Local Authorities are only required to provide support which is suitable and appropriate to meet a child's needs. Therefore, it is inevitable that there will be cases where there is a disagreement between parents, the young person and the local authority about how a child/young person's needs are best met.

Where there is a dispute and this cannot be resolved through mediation, parents and the young person (16+) have the right to appeal the decision to the Special Educational Needs and Disability Tribunal (SENDIST). This is a specialist and independent Tribunal which sits within HM Court Service and is tasked with deciding disputes in this area.

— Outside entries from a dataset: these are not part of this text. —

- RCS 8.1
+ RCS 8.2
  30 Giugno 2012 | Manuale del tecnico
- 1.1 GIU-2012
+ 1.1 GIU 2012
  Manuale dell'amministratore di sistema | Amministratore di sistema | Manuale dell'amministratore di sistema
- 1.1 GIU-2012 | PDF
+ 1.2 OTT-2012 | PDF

Although the SENDIST process is more informal than an ordinary court and is inquisitorial in nature, over the years it has become more legalistic and more and more parties are becoming legally represented and a knowledge of the law is critical in being able to support your arguments.

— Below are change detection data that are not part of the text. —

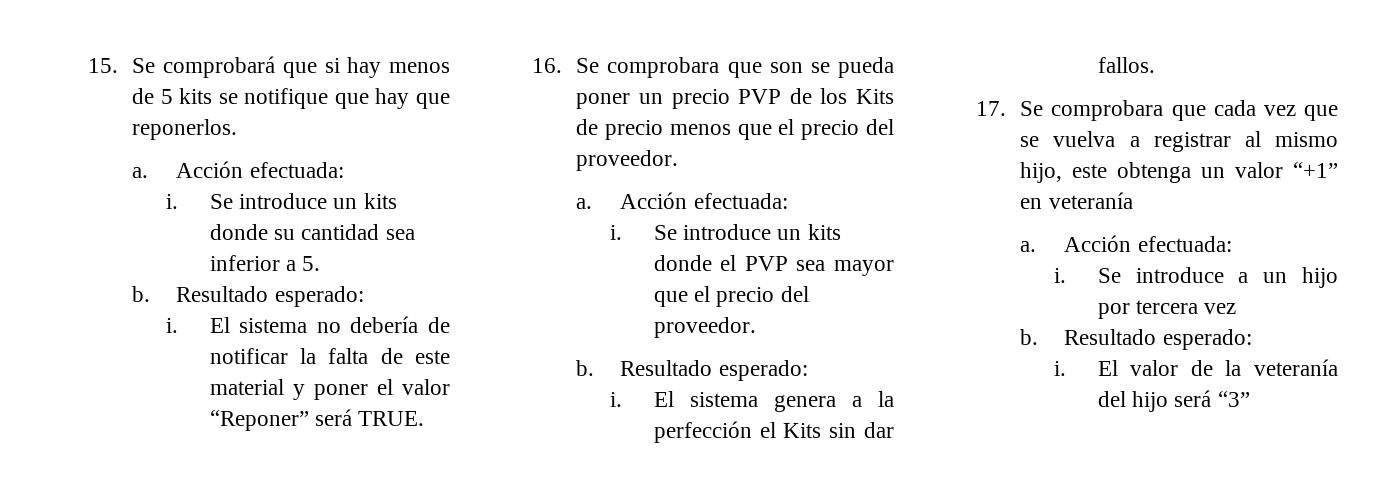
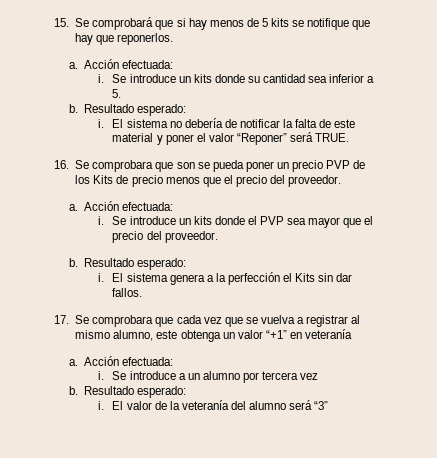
- 17. Se comprobara que cada vez que se vuelva a registrar al mismo hijo, este obtenga un valor “+1” en veteranía
+ 17. Se comprobara que cada vez que se vuelva a registrar al mismo alumno, este obtenga un valor “+1” en veteranía
- Se introduce a un hijo por tercera vez
+ Se introduce a un alumno por tercera vez
- El valor de la veteranía del hijo será “3”
+ El valor de la veteranía del alumno será “3”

Whether you choose to be legally represented or not depends on the complexity of the issues and your confidence to present the case before the Tribunal. Parents and carers can seek support from a range of people including "advocates", "charities" or "lay representatives", however, they should be careful about appointing non-regulated representatives. If you needed to have an important operation, would you have it performed by an unregulated doctor?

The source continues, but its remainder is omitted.